What other, newer democracies find relatively easy — conducting an election, the counting of votes, the peaceful transition of power — seems to have befuddled the United States (US).

That said, once we are done making the barbs, the jokes and the asides — as well as the earned right to call out systemic hypocrisy and humbug — it might be instructive to look at the takeaways for the rest of us.

For starters, America may have flunked the easier questions in the democracy exam paper, but its institutions — judiciary, media, Congress — continued to push back and remain independent, when most needed. The US has been like the kid at school who couldn’t do basic math but was eccentrically brilliant at quantum physics or game theory.

You can argue, and correctly so, that the spate of Republicans who have so suddenly developed a distaste for Donald Trump enabled him and the mob violence at Capitol Hill to begin with.
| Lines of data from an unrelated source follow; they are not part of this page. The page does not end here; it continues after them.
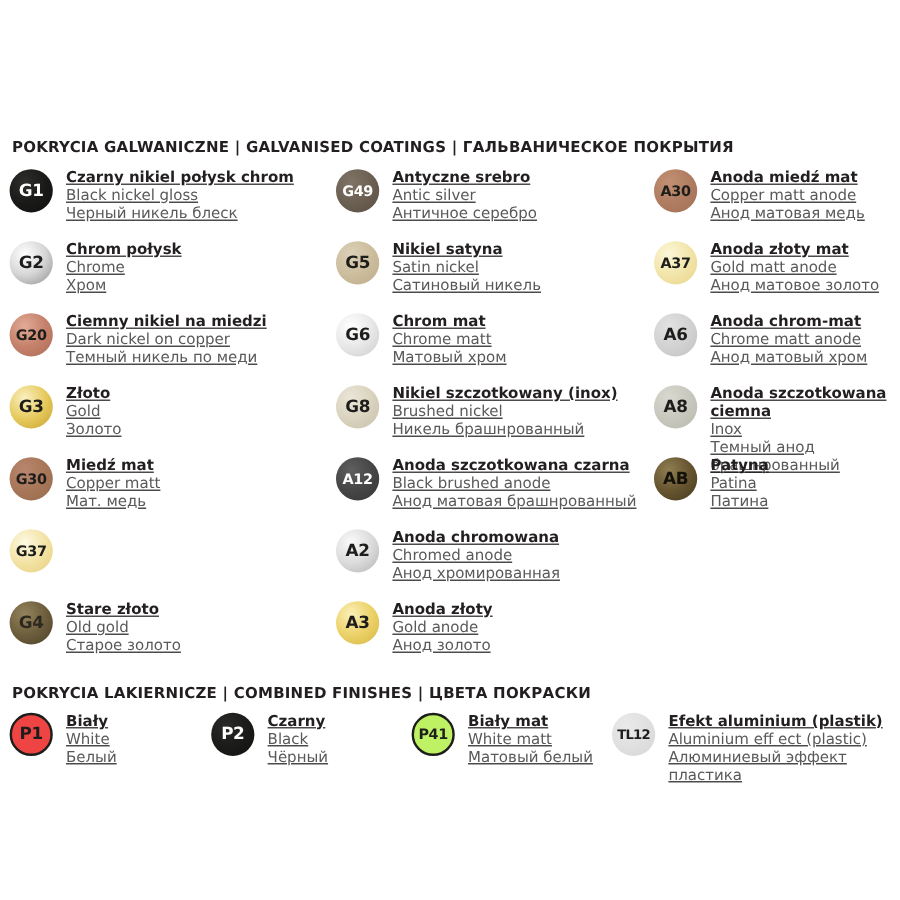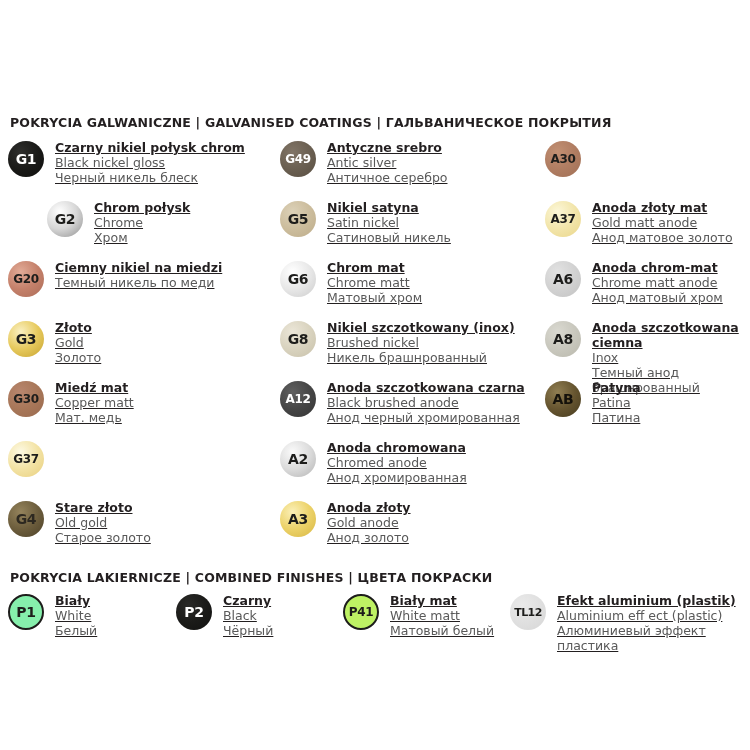"Anoda miedź mat" div.labels { html: none -> <div> <div>Anoda miedź mat</div> <div>Copper matt anode</div> <div>Анод матовая медь</div> </div> }
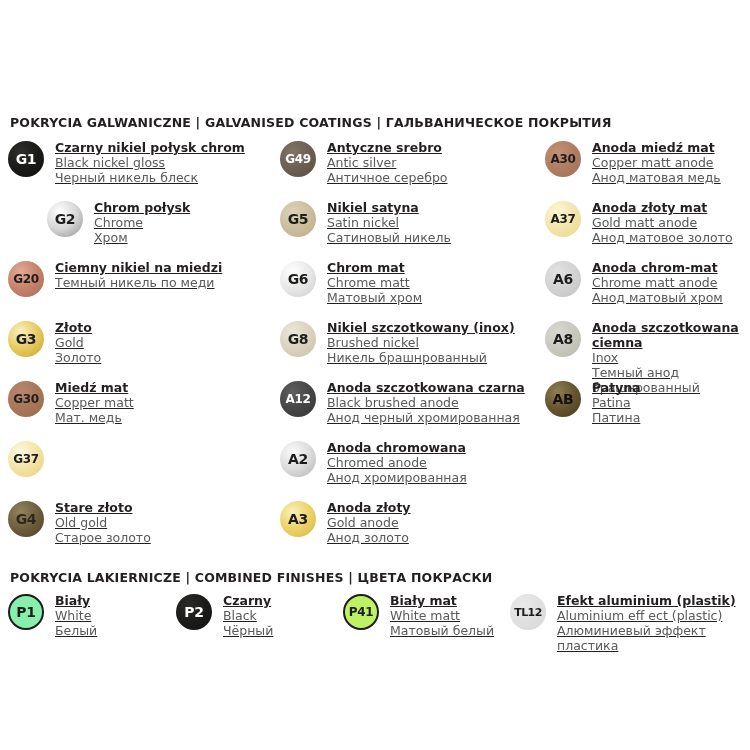"G2" span.swatch { margin-left: 39px -> none }
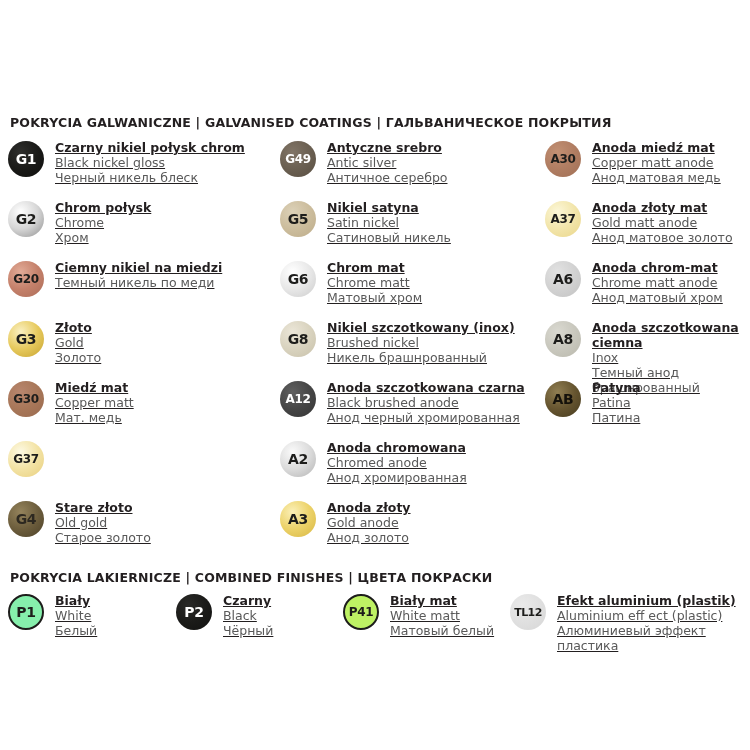"Dark nickel on copper" div.line-en { html: none -> <div>Dark nickel on copper</div> }
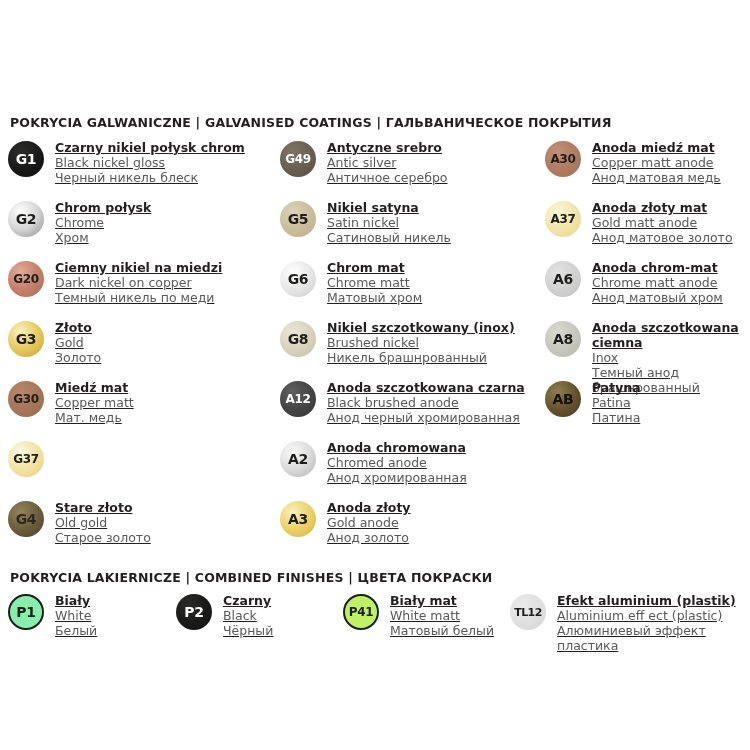"Анод черный хромированная" div.line-ru { text: черный хромированная -> матовая брашнрованный }
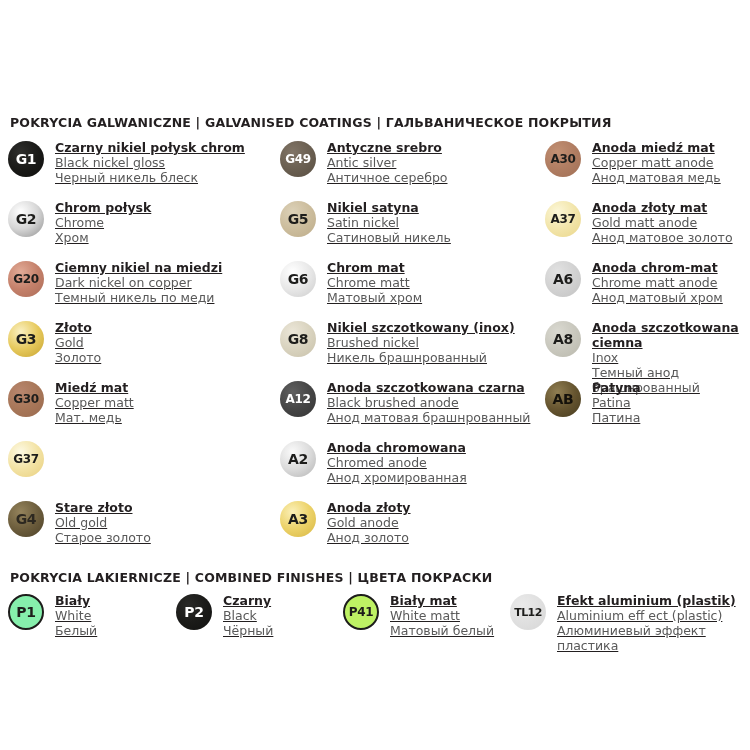"P1" span.swatch { background: #86efac -> #ef4444 }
Absolutely. But they remained alive to the larger notion of an American nationhood and the values that spring from that idea. Equally, I cannot think of a single other country in the world, where Twitter and Facebook, however belatedly, would have been able to lock out the most powerful man in the country, even if he was on his way out.

But as Joe Biden gets ready to take office, ironically more empowered by this moment than otherwise, the real challenge before him is how he intends to be a president, also for the 71 million-plus citizens who voted for a hate-monger.

The rise of Right-wing populism globally has divided not just countries, but families. It has broken relationships and torn apart friendships. It has created social media discord and abuse, and led to unprecedented name-calling. Trump is gone, but as KC Singh, a veteran diplomat, told me, “Trumpism is alive.”